Хотя у некоторых клиницистов возникали сомнения относительно надежности клинического диагноза (Lord et al., 2012), совпадение данных опытных оценщиков в ходе полевых испытаний относительно клинического диагноза было весьма высоким. В случае менее опытных оценщиков надежность была повышена за счет использования нового диагностического подхода. Факторный анализ дал несколько потенциальных решений, включая традиционные три категории критериального подхода (социальность, коммуникация и ограниченность интересов). На основе различных наложенных ограничений были также сформулированы двухфакторное решение (социальная коммуникация и ограниченность интересов) и пятифакторное решение (в котором критерии ограниченности интересов были разделены на три группы).

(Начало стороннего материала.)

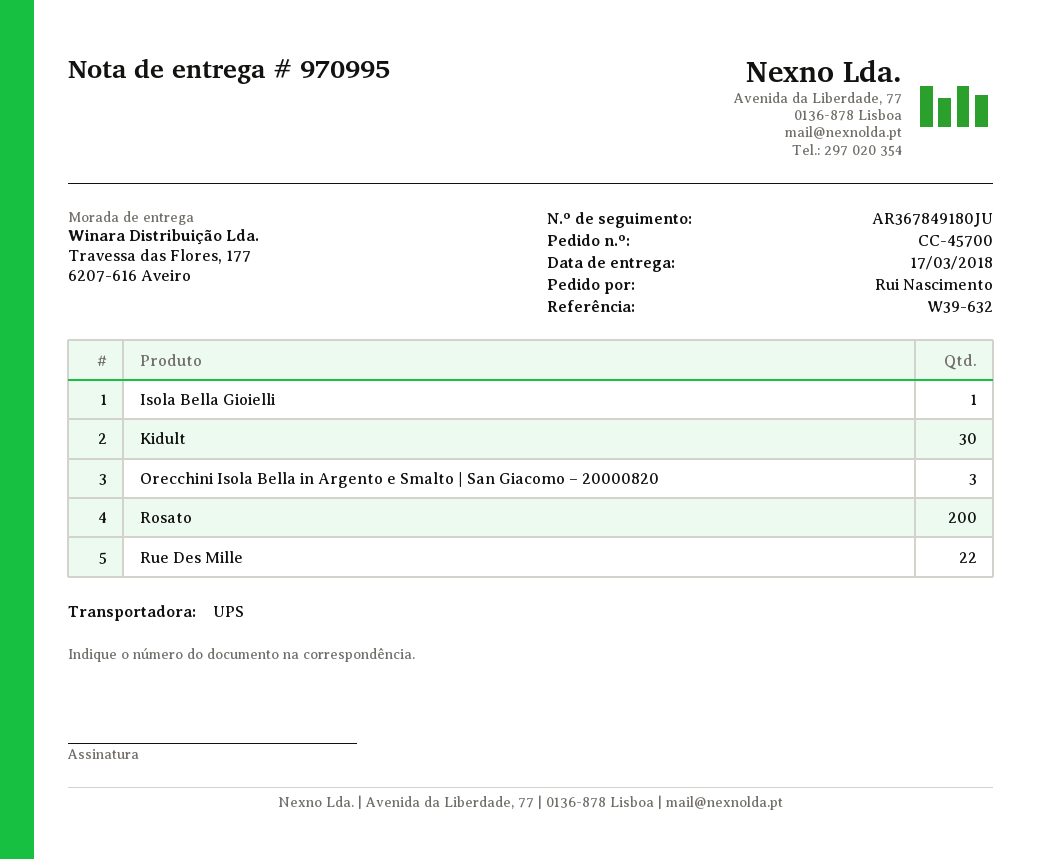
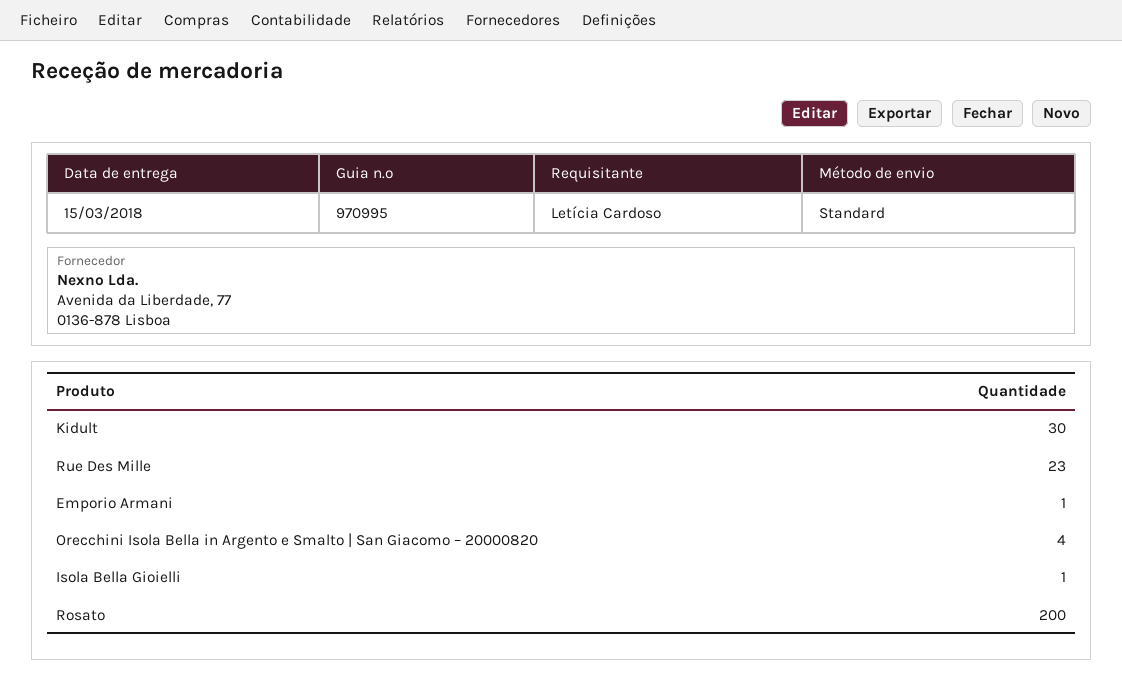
delivery date: 2018-03-17 -> 2018-03-15
ordered by: Rui Nascimento -> Letícia Cardoso
shipping method: UPS -> standard
Orecchini Isola Bella in Argento e Smalto | San Giacomo – 20000820: 3 -> 4
Rue Des Mille: 22 -> 23
Emporio Armani: none -> 1

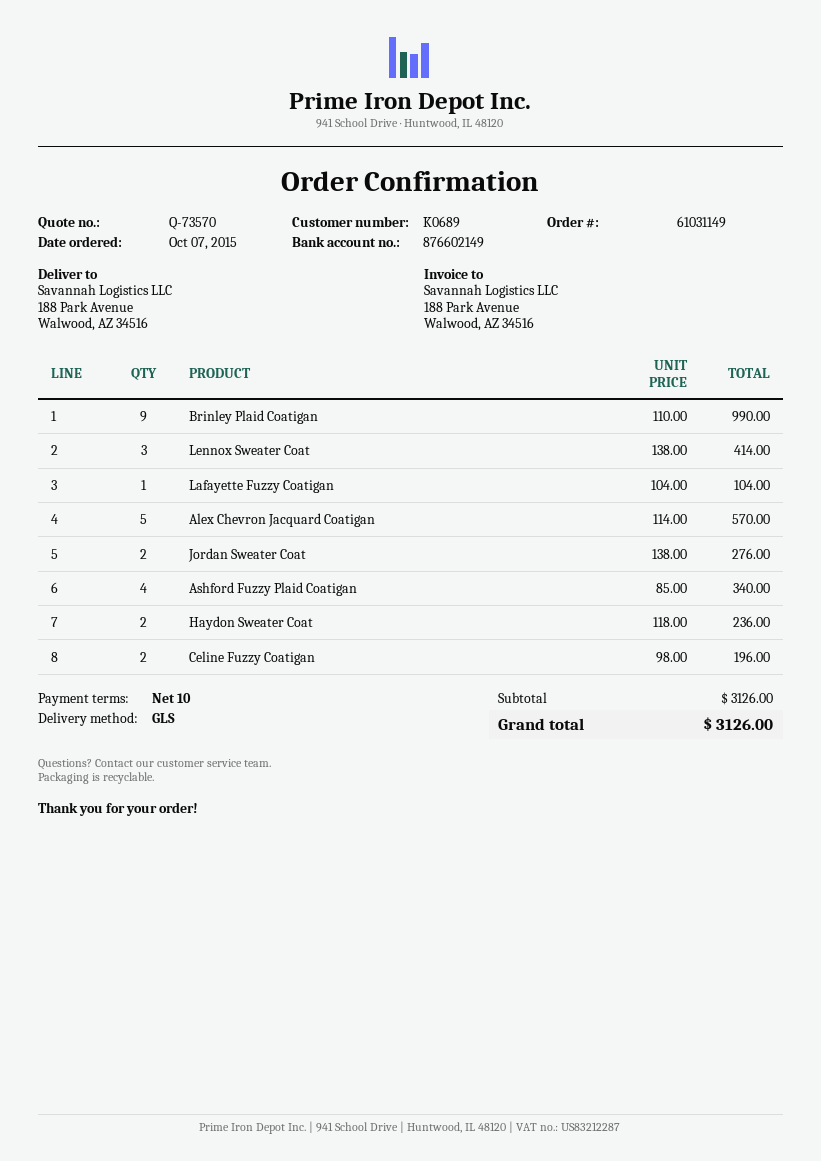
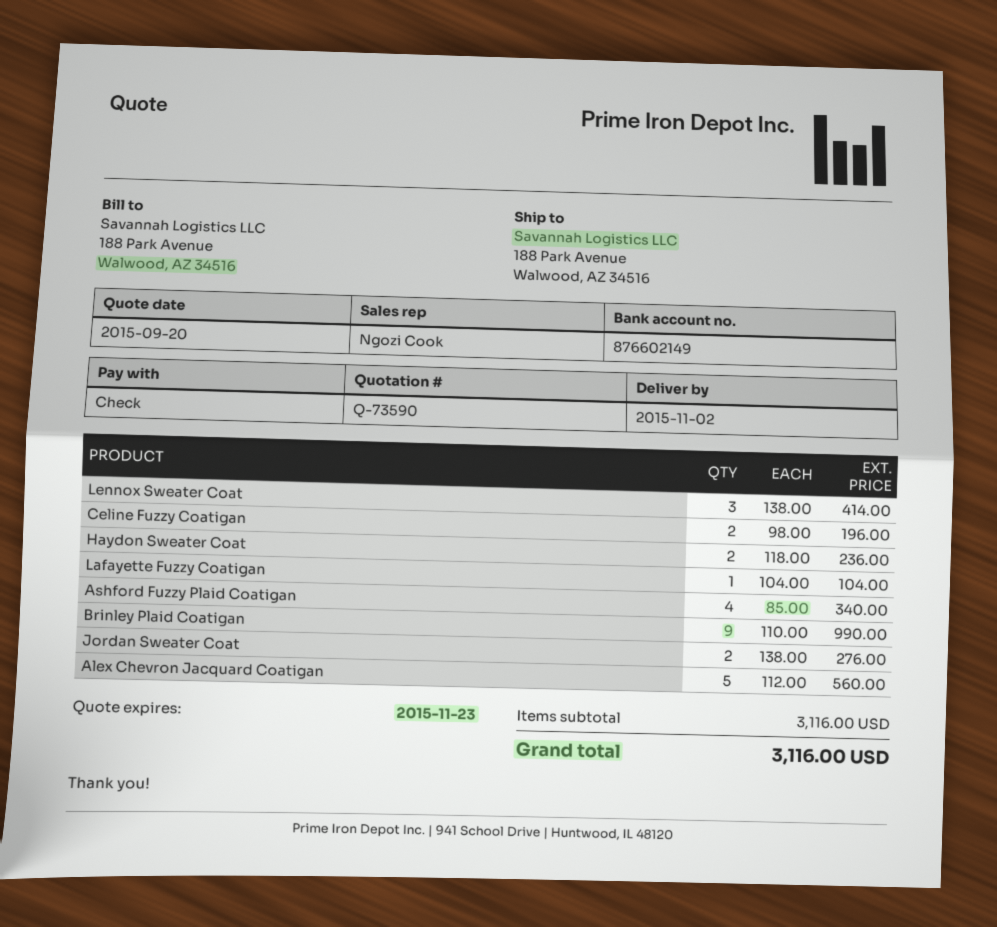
quote number: Q-73570 -> Q-73590
Alex Chevron Jacquard Coatigan: 5 x 114.00 = 570.00 -> 5 x 112.00 = 560.00
subtotal: 3126.00 -> 3116.00
total: 3126.00 -> 3116.00

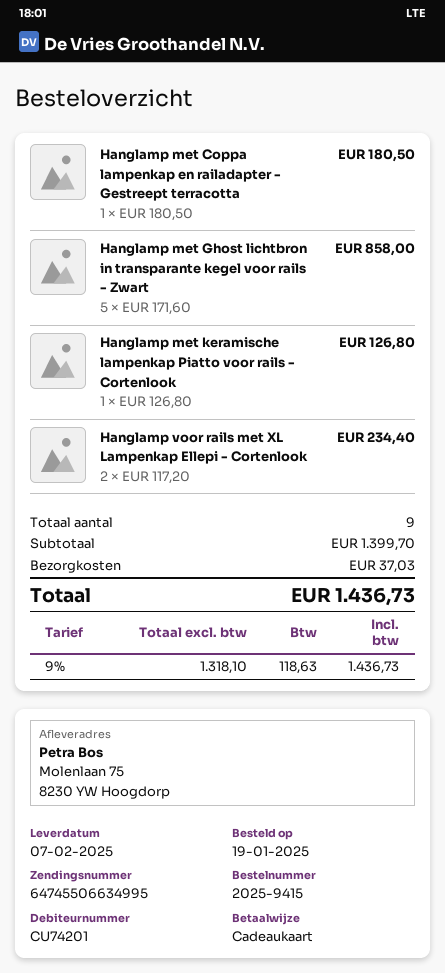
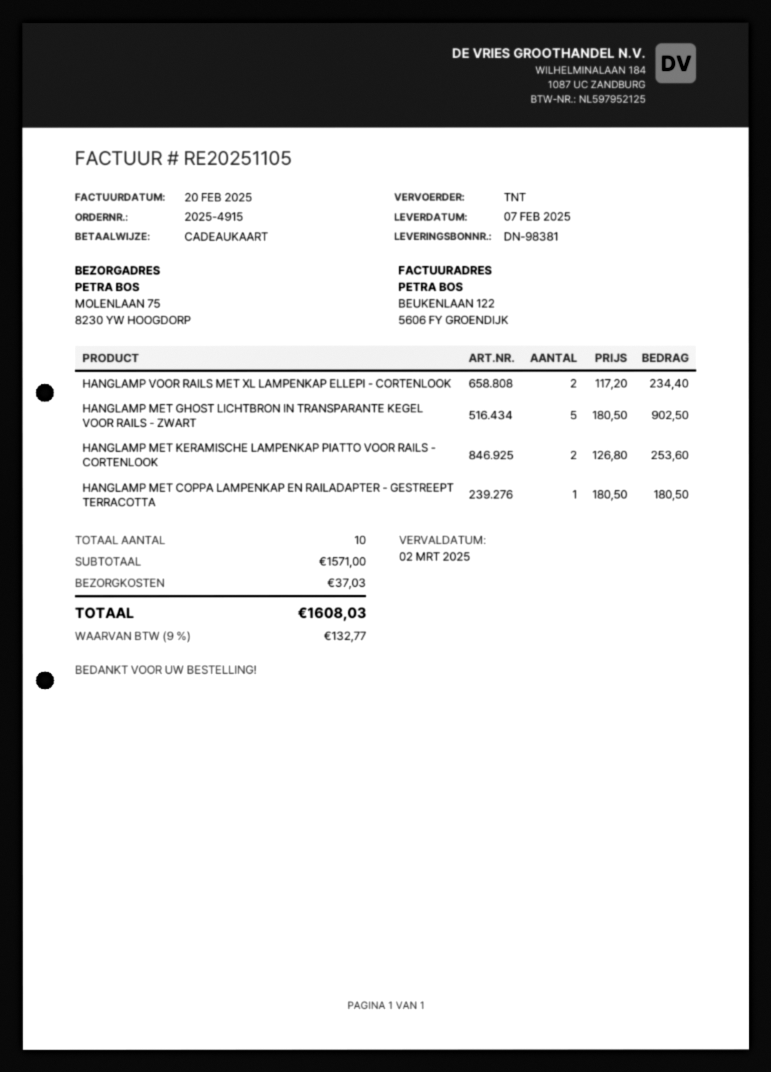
order number: 2025-9415 -> 2025-4915
Hanglamp met Ghost lichtbron in transparante kegel voor rails - Zwart: 5 x 171.60 = 858.00 -> 5 x 180.50 = 902.50
Hanglamp met keramische lampenkap Piatto voor rails - Cortenlook: 1 x 126.80 = 126.80 -> 2 x 126.80 = 253.60
total quantity: 9 -> 10
subtotal: 1399.70 -> 1571.00
tax: 9% = 118.63 -> 9% = 132.77
total: 1436.73 -> 1608.03

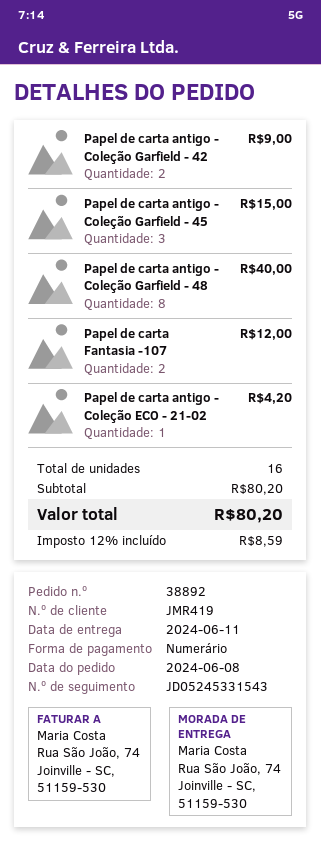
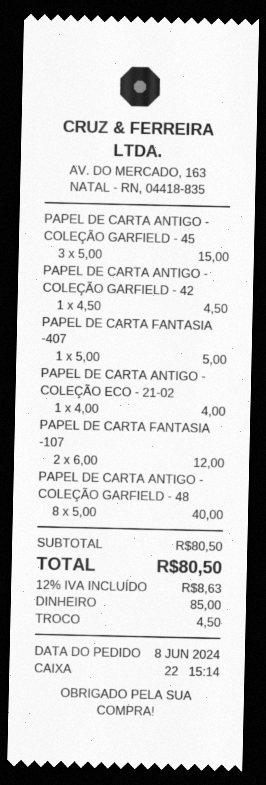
Papel de carta antigo - Coleção Garfield - 42: 2 for 9.00 -> 1 for 4.50
Papel de carta antigo - Coleção ECO - 21-02: 1 for 4.20 -> 1 for 4.00
PAPEL DE CARTA FANTASIA -407: none -> 1 for 5.00
subtotal: 80.20 -> 80.50
tax: 12% = 8.59 -> 12% = 8.63
total: 80.20 -> 80.50

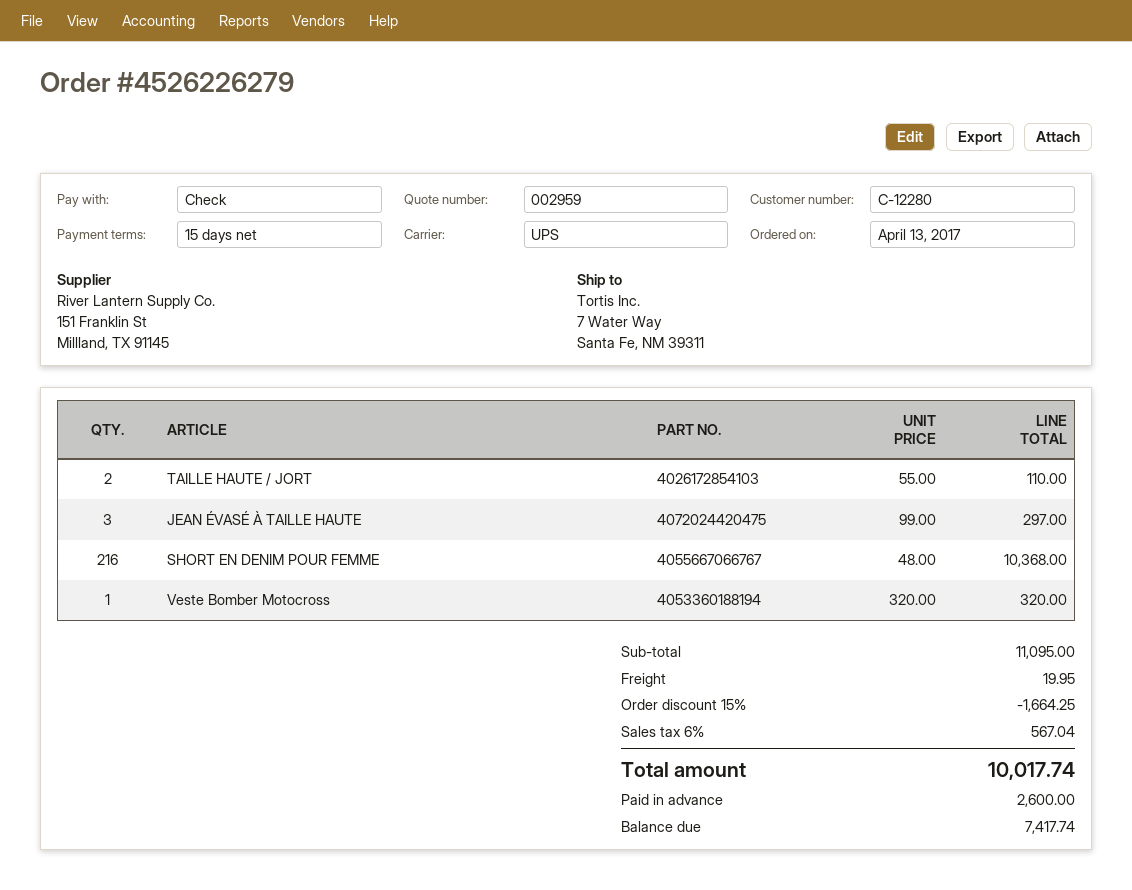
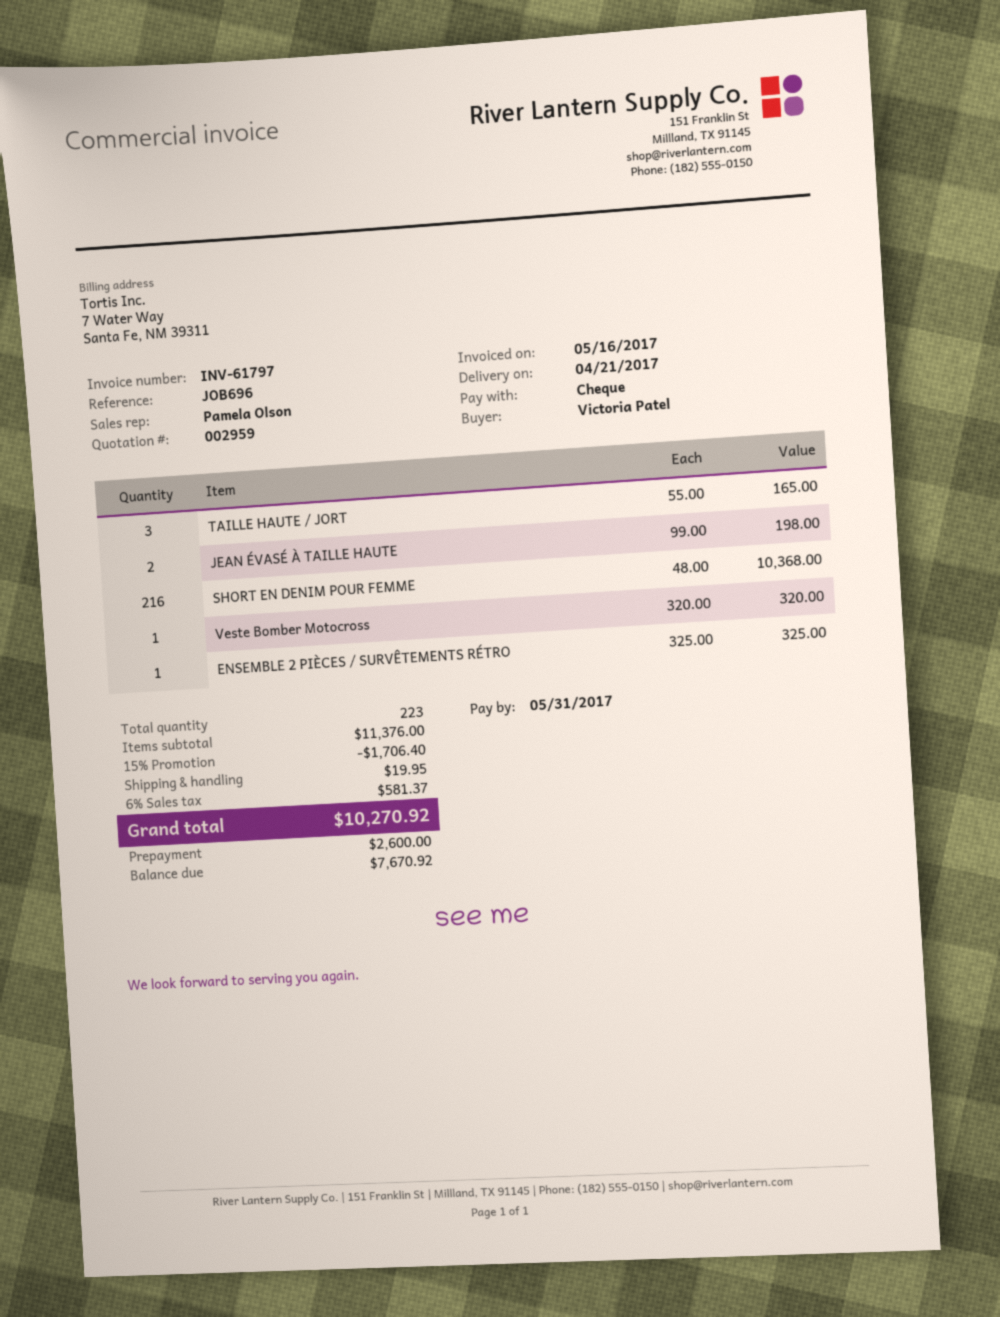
TAILLE HAUTE / JORT: 2 x 55.00 = 110.00 -> 3 x 55.00 = 165.00
JEAN ÉVASÉ À TAILLE HAUTE: 3 x 99.00 = 297.00 -> 2 x 99.00 = 198.00
ENSEMBLE 2 PIÈCES / SURVÊTEMENTS RÉTRO: none -> 1 x 325.00 = 325.00
subtotal: 11095.00 -> 11376.00
discount: 15% = 1664.25 -> 15% = 1706.40
tax: 6% = 567.04 -> 6% = 581.37
total: 10017.74 -> 10270.92
balance: 7417.74 -> 7670.92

Полевые исследования не были сосредоточены исключительно на аутистическом расстройстве. В рамках полевых исследований были собраны данные о потенциально «новых» расстройствах, предварительно включенных в МКБ-10. Эти расстройства, в настоящее время рассматриваемые как часть более широкого фенотипа аутизма, включали синдром Аспергера, синдром Ретта и детское дезинтегративное расстройство. Среди них синдром Аспергера, вероятно, был наиболее широко признан. Впервые он был описан Гансом Аспергером (1944) через год после публикации статьи Каннера. Аспергер делал упор не только на аутизм и социальную уязвимость, вызываемые расстройством, но и на его наследственность. Он отметил, что рассматривал это состояние скорее как проблему личности, чем как расстройство развития. Эти вопросы стали подниматься и в последние годы в связи с расширенным аутистическим фенотипом (Ingersoll & Wainer, 2014) и растущим объемом работ по разнообразному вкладу генетической составляющей в аутизм и связанные с ним заболевания (Rutter et al., 2014).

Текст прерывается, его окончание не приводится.